Language Models "Grok" to Copy
Ang Lv, Ruobing Xie, Xingwu Sun, Zhanhui Kang, Rui Yan
TL;DR
This work investigates how context copying emerges during pre-training of Transformer LLMs and proposes a grokking-like transition as the underlying mechanism. Through empirical study of 12-layer LLaMA models trained on $40\text{B}$ tokens, the authors show that copying accuracy surges after training loss stabilizes (around $15\text{B}$ tokens), that the development of copying is governed by update steps rather than total tokens, and that induction heads form from shallow to deep layers as training progresses. They quantify induction-head behavior with $I^{(L,H)}$ and $EP^{(L,H)}$, revealing deeper-layer circuits associated with copying, and demonstrate that regularization (e.g., dropout, weight decay) can accelerate or enhance grokked copying. The work argues that this grokking-to-copy perspective can guide more efficient training strategies to bolster in-context learning and retrieval-augmented generation, with practical implications for improving downstream performance while potentially reducing data and compute requirements. Overall, the paper highlights a coherent link between grokking phenomena and context copying, offering a framework for designing training regimens that improve in-context abilities.
Abstract
We examine the pre-training dynamics of language models, focusing on their ability to copy text from preceding context--a fundamental skill for various LLM applications, including in-context learning (ICL) and retrieval-augmented generation (RAG). We propose a novel perspective that Transformer-based language models develop copying abilities similarly to grokking, which refers to sudden generalization on test set long after the model fit to the training set.
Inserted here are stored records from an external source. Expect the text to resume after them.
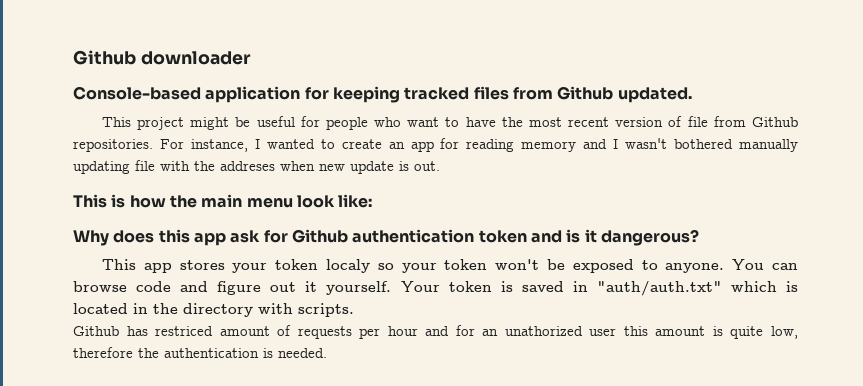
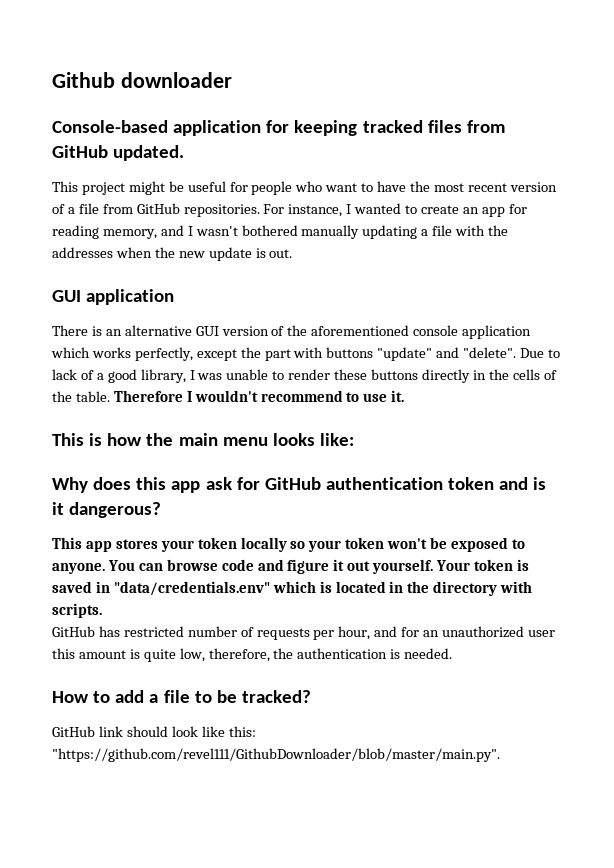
- Console-based application for keeping tracked files from Github updated.
+ Console-based application for keeping tracked files from GitHub updated.
- This project might be useful for people who want to have the most recent version of file from Github repositories.
+ This project might be useful for people who want to have the most recent version of a file from GitHub repositories.
- For instance, I wanted to create an app for reading memory and I wasn't bothered manually updating file with the addreses when new update is out.
+ For instance, I wanted to create an app for reading memory, and I wasn't bothered manually updating a file with the addresses when the new update is out.
+ GUI application
+ There is an alternative GUI version of the aforementioned console application which works perfectly, except the part with buttons "update" and "delete". Due to lack of a good library, I was unable to render these buttons directly in the cells of the table. Therefore I wouldn't recommend to use it.
- This is how the main menu look like:
+ This is how the main menu looks like:
- Why does this app ask for Github authentication token and is it dangerous?
+ Why does this app ask for GitHub authentication token and is it dangerous?
- This app stores your token localy so your token won't be exposed to anyone.
+ This app stores your token locally so your token won't be exposed to anyone.
- You can browse code and figure out it yourself.
+ You can browse code and figure it out yourself.
- Your token is saved in "auth/auth.txt" which is located in the directory with scripts.
+ Your token is saved in "data/credentials.env" which is located in the directory with scripts.
- Github has restriced amount of requests per hour and for an unathorized user this amount is quite low, therefore the authentication is needed.
+ GitHub has restricted number of requests per hour, and for an unauthorized user this amount is quite low, therefore, the authentication is needed.
+ How to add a file to be tracked?
+ GitHub link should look like this: "https://github.com/revel111/GithubDownloader/blob/master/main.py".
Our experiments yield three arguments: (1) The pre-training loss decreases rapidly, while the context copying ability of models initially lags and then abruptly saturates. (2) The speed of developing copying ability is independent of the number of tokens trained, similarly to how grokking speed is unaffected by dataset size as long as the data distribution is preserved. (3) Induction heads, the attention heads responsible for copying, form from shallow to deep layers during training, mirroring the development of circuits in deeper layers during grokking. We contend that the connection between grokking and context copying can provide valuable insights for more effective language model training, ultimately improving in-context performance. For example, we demonstrated that techniques that enhance grokking, such as regularization, either accelerate or enhance the development of context copying.